▶ [Required action]: The required output is a copy of each line in the material below that includes "plugins".

▶ [Records provided]:

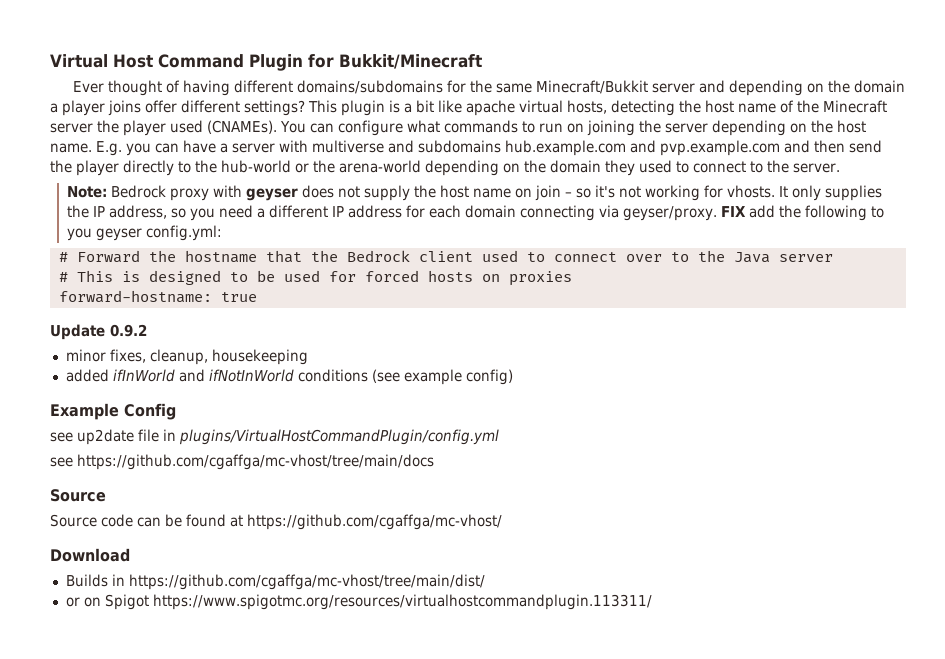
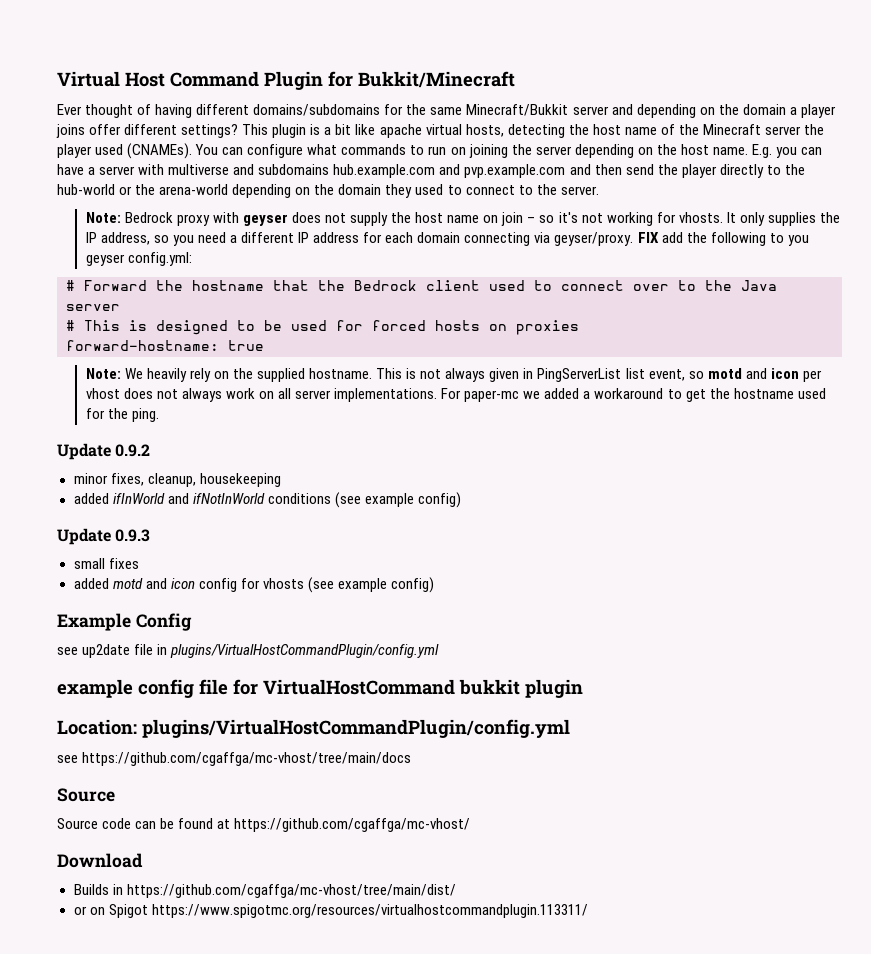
+ Note: We heavily rely on the supplied hostname. This is not always given in PingServerList list event, so motd and icon per vhost does not always work on all server implementations. For paper-mc we added a workaround to get the hostname used for the ping.
+ Update 0.9.3
+ small fixes
+ added motd and icon config for vhosts (see example config)
+ example config file for VirtualHostCommand bukkit plugin
+ Location: plugins/VirtualHostCommandPlugin/config.yml

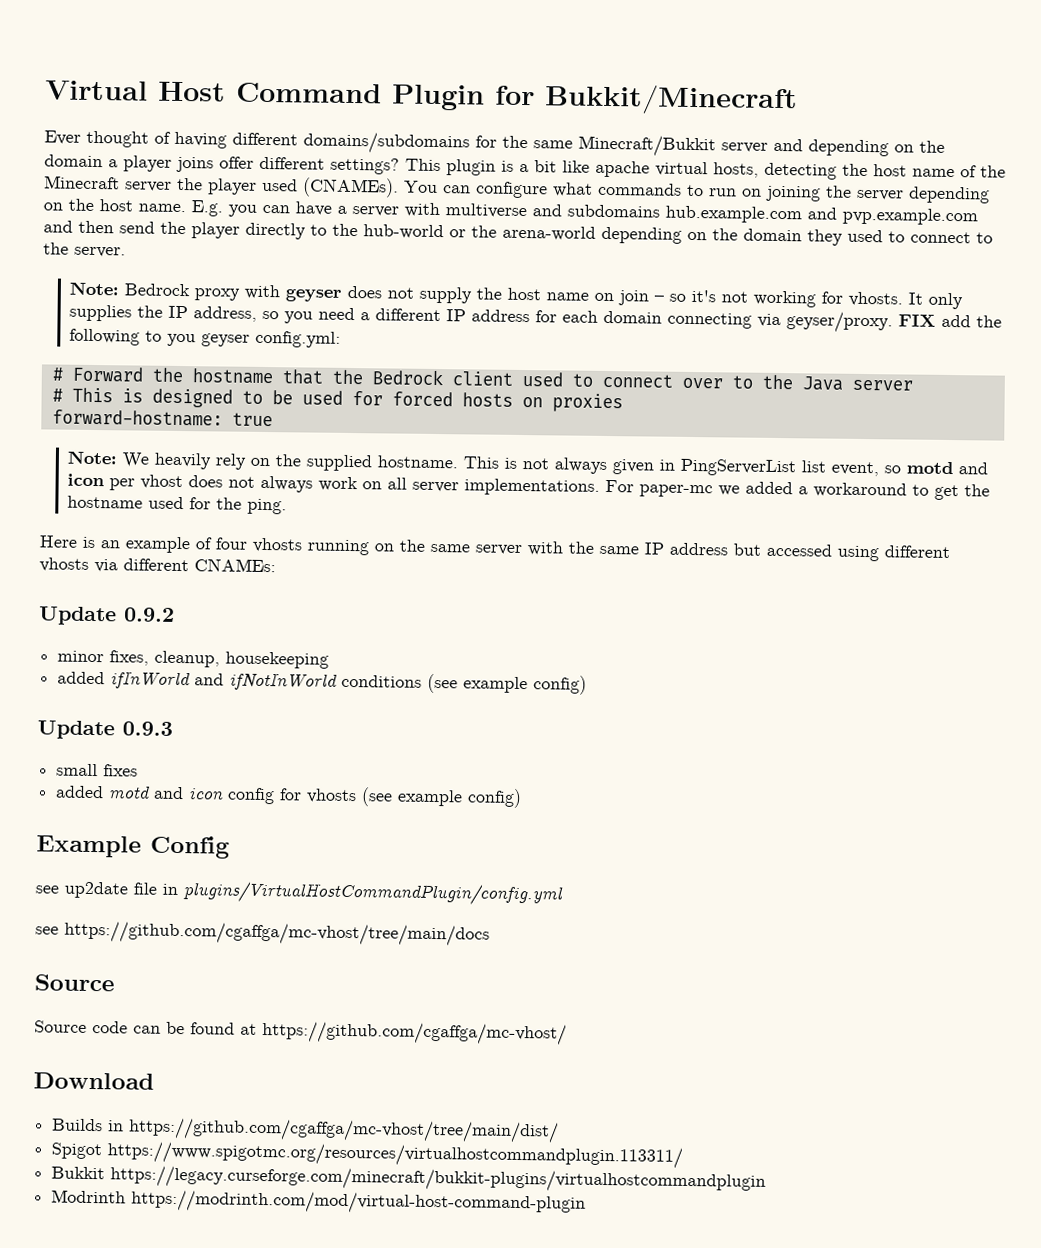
+ Here is an example of four vhosts running on the same server with the same IP address but accessed using different vhosts via different CNAMEs:
- example config file for VirtualHostCommand bukkit plugin
- Location: plugins/VirtualHostCommandPlugin/config.yml
- or on Spigot https://www.spigotmc.org/resources/virtualhostcommandplugin.113311/
+ Spigot https://www.spigotmc.org/resources/virtualhostcommandplugin.113311/
+ Bukkit https://legacy.curseforge.com/minecraft/bukkit-plugins/virtualhostcommandplugin
+ Modrinth https://modrinth.com/mod/virtual-host-command-plugin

▶ [Task solution]:
+ Location: plugins/VirtualHostCommandPlugin/config.yml
- Location: plugins/VirtualHostCommandPlugin/config.yml
+ Bukkit https://legacy.curseforge.com/minecraft/bukkit-plugins/virtualhostcommandplugin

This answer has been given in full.